Your external motivations are in considerable part the result of factors you can't control. Your internal motivators are the result of factors you largely must create from your own experience of life. An added factor helps to coordinate these two impulses in my experience.
I can't say who, but I read somewhere that an English family "of yore" had as their family motto (suitably gussied up in properly declensioned Latin, I'm sure) the phrase, "Be as you wish to seem".
I've always found this to be profound enough to be useful in virtually any fitness application.

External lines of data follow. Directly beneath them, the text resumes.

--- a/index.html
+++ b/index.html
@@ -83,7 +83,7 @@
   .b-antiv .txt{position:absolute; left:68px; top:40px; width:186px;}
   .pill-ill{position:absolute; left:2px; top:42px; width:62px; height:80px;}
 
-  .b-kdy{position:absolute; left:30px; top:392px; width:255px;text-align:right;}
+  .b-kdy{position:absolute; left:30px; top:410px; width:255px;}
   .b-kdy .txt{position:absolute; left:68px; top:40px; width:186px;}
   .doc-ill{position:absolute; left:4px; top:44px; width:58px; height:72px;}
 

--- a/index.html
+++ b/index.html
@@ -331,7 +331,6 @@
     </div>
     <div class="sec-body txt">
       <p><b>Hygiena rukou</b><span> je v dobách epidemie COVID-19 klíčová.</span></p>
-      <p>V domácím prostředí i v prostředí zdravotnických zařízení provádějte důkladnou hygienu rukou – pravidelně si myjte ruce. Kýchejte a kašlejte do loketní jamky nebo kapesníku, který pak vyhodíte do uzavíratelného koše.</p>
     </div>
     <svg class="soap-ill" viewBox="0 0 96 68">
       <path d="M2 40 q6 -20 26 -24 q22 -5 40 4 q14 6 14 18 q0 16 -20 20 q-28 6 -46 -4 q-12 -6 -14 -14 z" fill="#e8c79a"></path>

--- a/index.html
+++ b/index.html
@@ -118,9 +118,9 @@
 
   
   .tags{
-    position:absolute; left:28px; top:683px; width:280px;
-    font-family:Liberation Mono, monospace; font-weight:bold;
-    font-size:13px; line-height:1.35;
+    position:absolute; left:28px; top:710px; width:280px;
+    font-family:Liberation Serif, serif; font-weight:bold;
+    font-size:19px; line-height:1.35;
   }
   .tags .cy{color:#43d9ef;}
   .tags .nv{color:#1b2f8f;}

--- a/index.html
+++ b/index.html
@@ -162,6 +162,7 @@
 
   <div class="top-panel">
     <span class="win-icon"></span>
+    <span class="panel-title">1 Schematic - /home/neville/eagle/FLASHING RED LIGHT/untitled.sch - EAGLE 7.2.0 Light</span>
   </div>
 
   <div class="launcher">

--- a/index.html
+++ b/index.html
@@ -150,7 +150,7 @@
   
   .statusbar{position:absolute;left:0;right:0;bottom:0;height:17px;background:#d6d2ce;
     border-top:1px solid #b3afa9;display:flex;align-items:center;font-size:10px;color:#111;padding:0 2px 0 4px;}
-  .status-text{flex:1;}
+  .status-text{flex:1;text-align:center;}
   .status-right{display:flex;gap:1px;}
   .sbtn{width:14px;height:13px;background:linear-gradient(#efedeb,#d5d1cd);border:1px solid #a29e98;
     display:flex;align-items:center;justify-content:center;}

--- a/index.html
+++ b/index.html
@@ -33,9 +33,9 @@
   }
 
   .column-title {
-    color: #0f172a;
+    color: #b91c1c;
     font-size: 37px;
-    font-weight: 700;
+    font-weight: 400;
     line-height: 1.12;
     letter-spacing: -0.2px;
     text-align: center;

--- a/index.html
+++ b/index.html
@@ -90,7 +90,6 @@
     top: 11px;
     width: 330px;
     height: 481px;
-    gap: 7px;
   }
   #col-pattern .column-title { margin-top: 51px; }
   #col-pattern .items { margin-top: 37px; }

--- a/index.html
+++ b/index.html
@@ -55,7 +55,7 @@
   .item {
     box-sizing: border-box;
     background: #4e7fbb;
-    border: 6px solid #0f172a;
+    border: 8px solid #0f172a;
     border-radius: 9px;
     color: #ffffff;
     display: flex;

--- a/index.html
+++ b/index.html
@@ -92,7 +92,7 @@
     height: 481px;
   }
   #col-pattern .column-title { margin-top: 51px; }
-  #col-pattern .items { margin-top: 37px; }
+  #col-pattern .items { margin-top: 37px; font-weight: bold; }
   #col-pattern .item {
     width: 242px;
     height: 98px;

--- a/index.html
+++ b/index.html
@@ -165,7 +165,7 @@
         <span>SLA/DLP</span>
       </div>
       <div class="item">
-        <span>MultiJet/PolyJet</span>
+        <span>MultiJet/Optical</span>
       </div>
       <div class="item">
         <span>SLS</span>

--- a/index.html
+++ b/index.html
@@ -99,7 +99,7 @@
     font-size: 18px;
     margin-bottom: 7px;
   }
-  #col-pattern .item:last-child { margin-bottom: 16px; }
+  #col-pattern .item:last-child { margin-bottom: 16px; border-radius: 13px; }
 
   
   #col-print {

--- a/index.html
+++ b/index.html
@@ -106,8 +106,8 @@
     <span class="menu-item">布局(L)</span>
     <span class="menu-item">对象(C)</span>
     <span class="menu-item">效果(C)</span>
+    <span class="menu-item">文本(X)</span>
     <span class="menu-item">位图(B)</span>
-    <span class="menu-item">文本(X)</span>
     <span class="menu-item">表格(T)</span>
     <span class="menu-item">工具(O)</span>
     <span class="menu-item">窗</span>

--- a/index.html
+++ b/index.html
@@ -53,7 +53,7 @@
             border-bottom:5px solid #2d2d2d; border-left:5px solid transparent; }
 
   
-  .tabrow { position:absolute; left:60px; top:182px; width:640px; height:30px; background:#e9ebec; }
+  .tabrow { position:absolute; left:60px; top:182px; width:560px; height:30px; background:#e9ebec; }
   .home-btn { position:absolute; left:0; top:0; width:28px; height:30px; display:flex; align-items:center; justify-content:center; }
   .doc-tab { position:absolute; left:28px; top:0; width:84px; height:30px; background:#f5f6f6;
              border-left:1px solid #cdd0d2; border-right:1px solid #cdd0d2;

"To seem" is any aspect of appearance or strength or endurance qualification you can imagine. "Wish" is always a factor governing our choices. "As you" confines the choices and selections to those acceptable (or maybe just available) to the circumstance you presently, or anticipate to, inhabit. "Be" though, that's the magical bit for me; the successful culmination of two distinct but inseparable things. I must achieve a capability I do not currently possess by acting as if my possession of that capability is the normal standard of my existence.
To a large degree, physical fitness is an ill-defined standard we all pursue (or ignore) with very little practical reference to what and how others pursue that exact same goal. By actually being as you wish to seem in your own mind, soon enough you will seem as you will have become. You will know - and demonstrate - that you have the ability to master the physical demands placed upon you by the circumstances of your chosen life, and you will maintain this condition through motivating factors that have intense meaning only to you.